TASK TO COMPLETE => Transcribe every entry that follows exactly, omitting all pictures.

━━ SUPPLIED DATA ━━

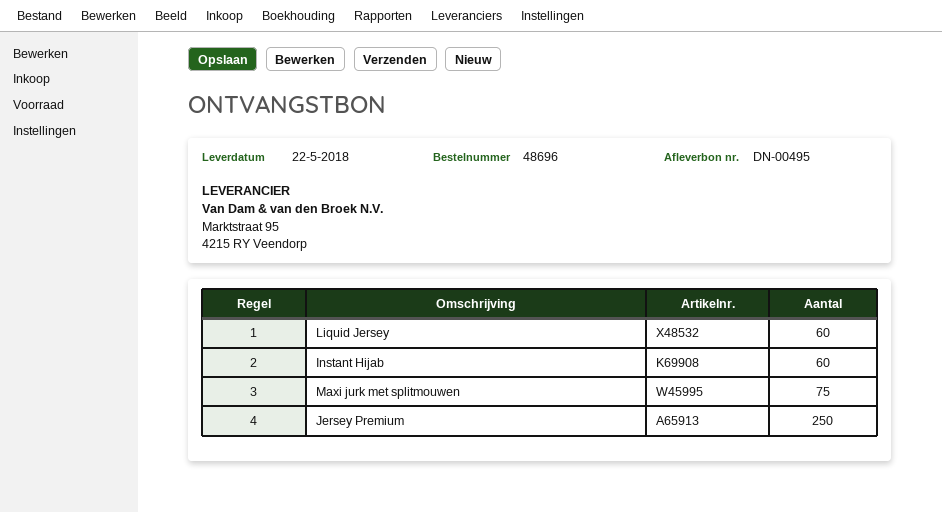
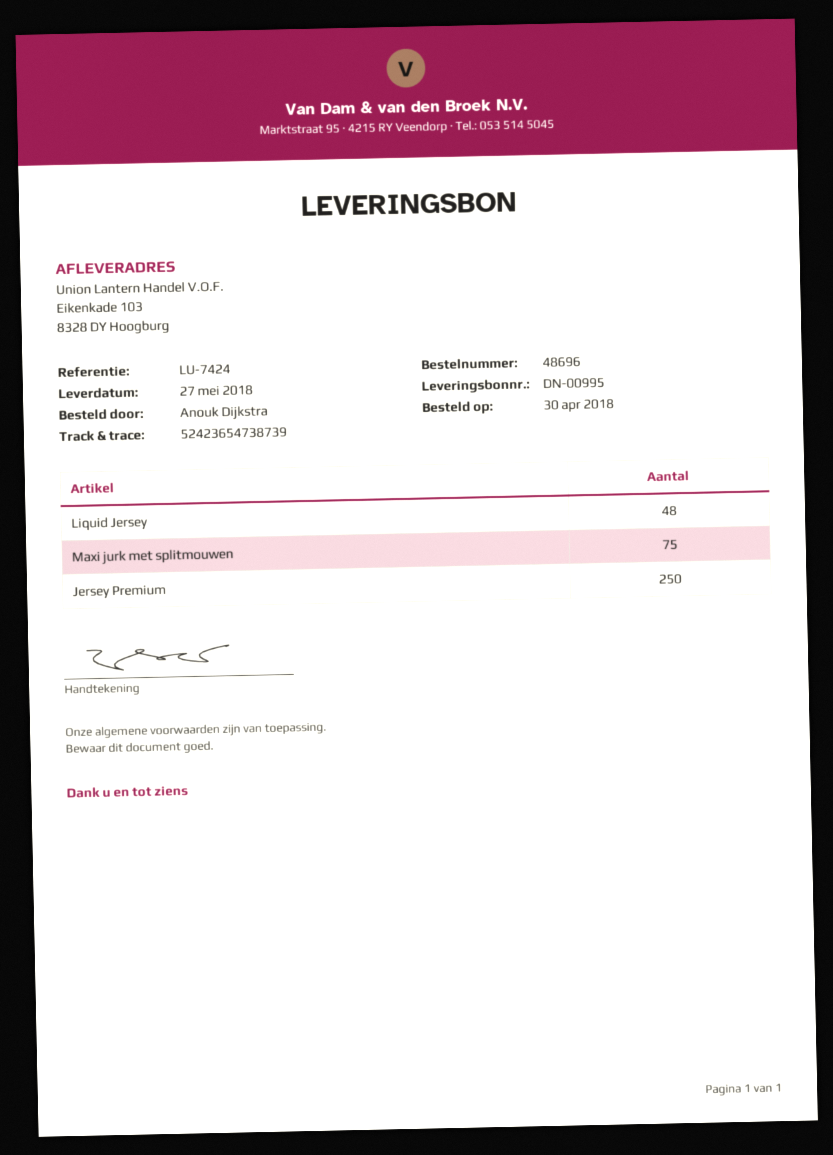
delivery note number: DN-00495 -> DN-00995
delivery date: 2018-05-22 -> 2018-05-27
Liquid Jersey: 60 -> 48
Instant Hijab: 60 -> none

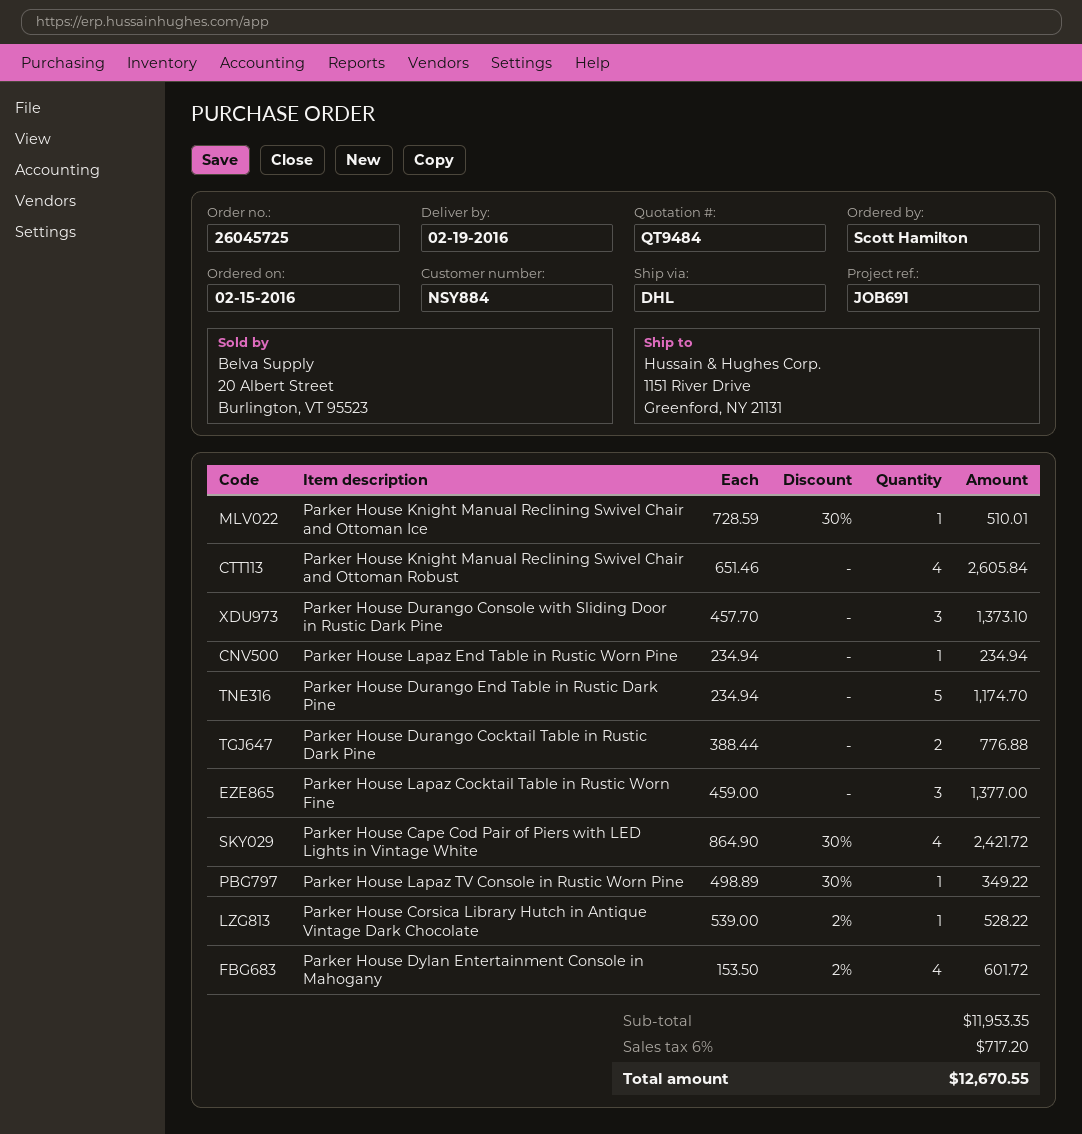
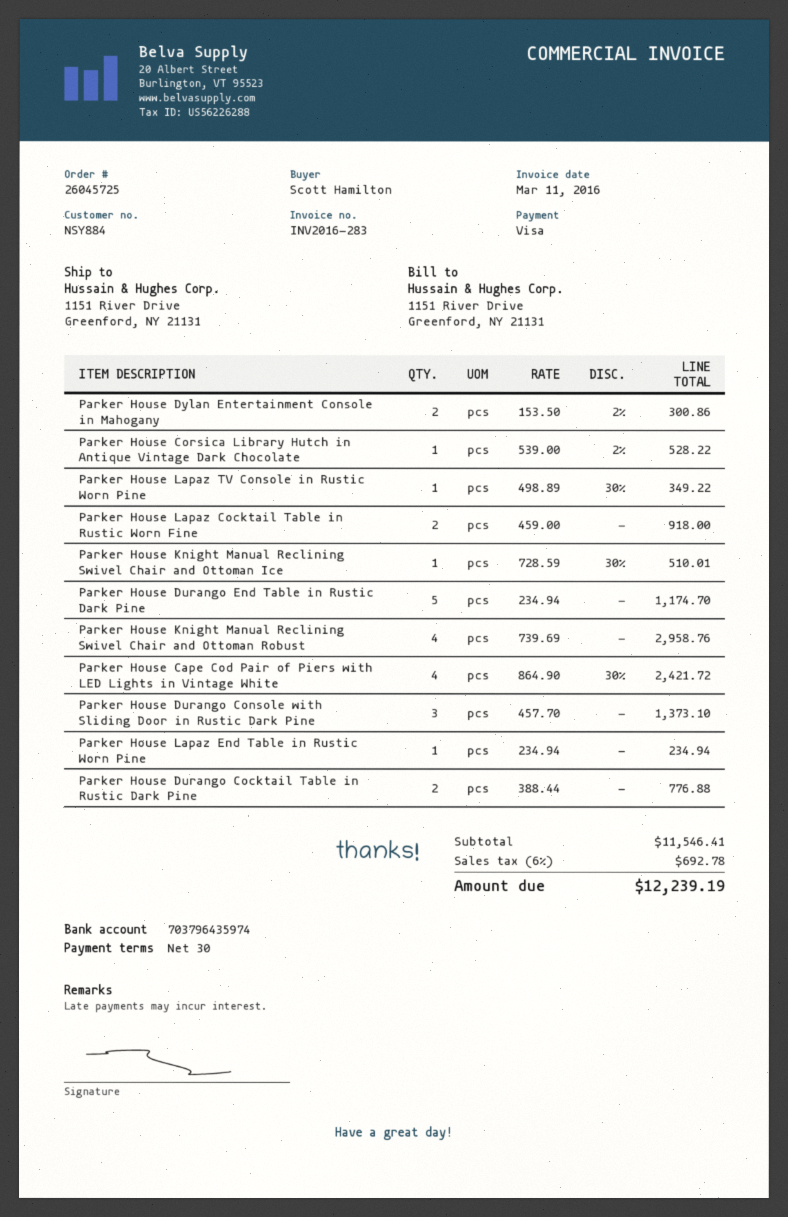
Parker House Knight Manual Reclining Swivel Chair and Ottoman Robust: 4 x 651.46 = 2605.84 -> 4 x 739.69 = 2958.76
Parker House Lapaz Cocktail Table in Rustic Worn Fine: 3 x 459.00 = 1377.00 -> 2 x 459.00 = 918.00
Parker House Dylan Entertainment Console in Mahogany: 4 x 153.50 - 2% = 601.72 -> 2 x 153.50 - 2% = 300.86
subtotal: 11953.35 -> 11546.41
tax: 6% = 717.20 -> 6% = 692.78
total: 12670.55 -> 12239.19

━━━

SOLUTION BELOW =>
delivery note number: DN-00495 -> DN-00995
delivery date: 2018-05-22 -> 2018-05-27
Liquid Jersey: 60 -> 48
Instant Hijab: 60 -> none

Parker House Knight Manual Reclining Swivel Chair and Ottoman Robust: 4 x 651.46 = 2605.84 -> 4 x 739.69 = 2958.76
Parker House Lapaz Cocktail Table in Rustic Worn Fine: 3 x 459.00 = 1377.00 -> 2 x 459.00 = 918.00
Parker House Dylan Entertainment Console in Mahogany: 4 x 153.50 - 2% = 601.72 -> 2 x 153.50 - 2% = 300.86
subtotal: 11953.35 -> 11546.41
tax: 6% = 717.20 -> 6% = 692.78
total: 12670.55 -> 12239.19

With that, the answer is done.